Auf dem Programm steht Anton Bruckners Sinfonie Nr. 8 c-Moll WAB 108, ein Werk, das vor fast genau einem halben Jahr letztmalig im Großen Gewandhaussaal erklungen ist, gespielt damals allerdings nicht vom Gewandhausorchester, sondern vom MDR-Sinfonieorchester unter Dennis Russell Davies (siehe Rezension auf diesen Seiten). Der hatte damals die Erstfassung von 1887 aufs Programm gesetzt, während beispielsweise Herbert Blomstedt für seine Abschiedskonzerte als Gewandhauskapellmeister anno 2005 die Fassung von Robert Haas wählte, die Elemente beider Fassungen kombiniert. Blomstedts Nach-Nachfolger Andris Nelsons (Foto) wiederum entscheidet sich für die Zweitfassung von 1890 in der von Leopold Nowak herausgegebenen Edition – jene Fassung hatte auch Franz Welser-Möst im Dezember 2016 angesetzt, als er das Gewandhausorchester als Gast dirigierte, aber der Rezensent hat diese Konzerte nicht miterlebt und auch Nelsons in anderen Kontexten noch nie mit dieser Sinfonie erlebt, so dass er also keine Direktvergleiche ziehen kann.

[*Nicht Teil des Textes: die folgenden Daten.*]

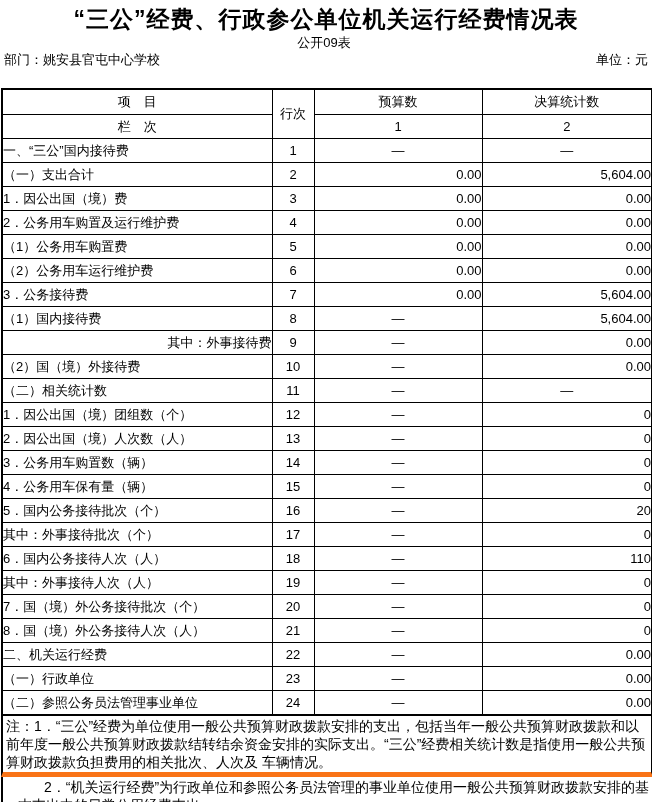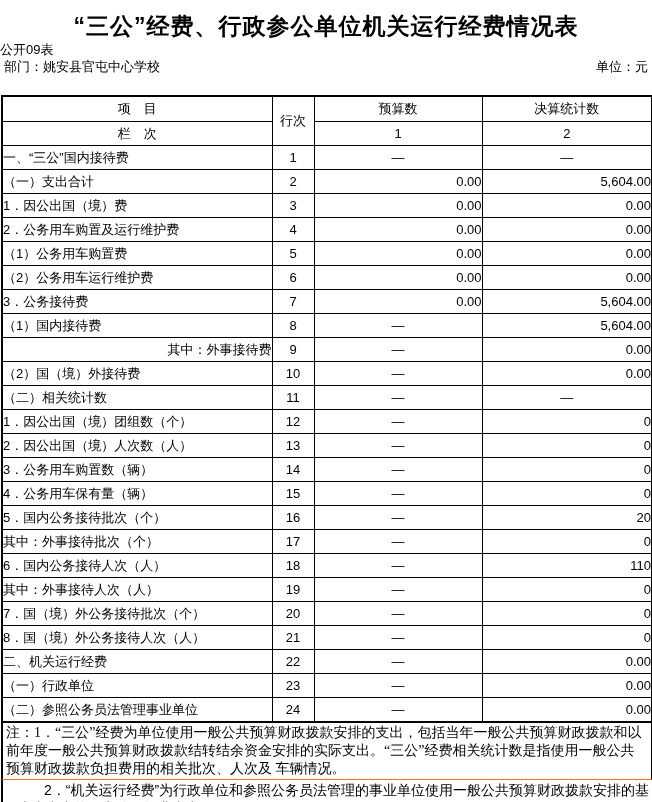--- a/index.html
+++ b/index.html
@@ -2,24 +2,24 @@
 <html><head>
 <meta charset="utf-8">
 <style>
   html,body{margin:0;padding:0;background:#ffffff;color:#000000;}
   body{
     width:652px;height:802px;overflow:hidden;
     font-family:"Liberation Sans","DejaVu Sans",sans-serif;
   }
   .page-title{
     text-align:center;font-weight:bold;font-size:23px;line-height:28px;
-    padding-top:12px;letter-spacing:1px;
+    padding-top:5px;letter-spacing:1px;
   }
   .form-code{
-    text-align:left;font-size:13px;line-height:16px;padding-right:4px;margin-top:2px;
+    text-align:center;font-size:13px;line-height:16px;padding-right:4px;margin-top:2px;
   }
   .meta-row{
     display:flex;justify-content:space-between;align-items:flex-end;
     font-size:13px;line-height:17px;padding:0 4px;margin-bottom:20px;
   }
   table.report{
     border-collapse:collapse;table-layout:fixed;width:650px;margin-left:1px;
     border:2px solid #000;
     padding-left:24px;
   }
@@ -34,21 +34,21 @@
   td.ind2{padding-left:33px;}
   td.ind3{padding-left:61px;text-align:right;}
   td.rn{text-align:center;}
   td.val{text-align:right;padding-right:5px;}
   td.val.dash{text-align:center;padding-right:0;}
   .note{
     width:642px;margin-left:1px;
     border:2px solid #000;border-top:none;
     font-size:14px;line-height:18px;padding:1px 3px;
   }
-  .note.first{border-bottom:1px solid #f97316;font-family:Liberation Serif, serif;}
+  .note.first{border-bottom:5px solid #f97316;}
   .note.second{text-indent:26px;padding-left:15px;}
 </style>
 </head>
 <body>
 
 <div>
 
   <div class="page-title">“三公”经费、行政参公单位机关运行经费情况表</div>
 
   <div class="form-code">公开09表</div>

Zunächst überrascht die Aufstellung des Orchesters. Davies hatte damals die Hornisten (also die vier planmäßigen und die vier, die sich bedarfsweise in Wagnertubisten verwandeln) nach rechts hinten gesetzt und somit alle Blechbläser rechts hinten vereint – Nelsons tut das in analoger Weise, aber natürlich spiegelverkehrt, da das Gewandhausorchester von Haus aus ja in anderer Anordnung spielt als das MDR-Sinfonieorchester (ersteres in sogenannter deutscher, letzteres in amerikanischer Sitzordnung). Die je drei Trompeter und Posaunisten sowie der Tubist rücken also nach links hinten, hinter die Hornisten und Wagnertubisten. Diese Sitzordnungsänderung sollte also planmäßig nichts mit dem neuen Bühnensound zu tun haben, den es bei Davies im März 2019 ja noch gar nicht gab, sondern rekurriert auf die ungewöhnliche Besetzung des Werkes. Seltsamerweise sitzt der Rezensent auch noch beide Male jeweils diagonal gegenüber den Blechbläsern – und doch gibt es markante Soundunterschiede, die abermals nichts mit dem neuen Bühnensound zu tun haben: Der Schall der Wagnertubisten geht aus Publikumssicht nach links oben, an diesem Abend also nicht in den großen Raum wie im März, sondern in Richtung der linken Außenwand, und das führt zu völlig eigenartigen Klangwirkungen, wenn man diese Klänge nicht von der Bühne, sondern von links hinten wahrzunehmen glaubt. Auf der Bühne sind jetzt allerdings auch alle Baßinstrumente links vereint, vom Kontrafagott mal abgesehen, und auch das könnte Klangunterschiede hervorrufen, so dass vorläufig noch keine Aussage zum Baßsound im Zuschauerraum möglich ist.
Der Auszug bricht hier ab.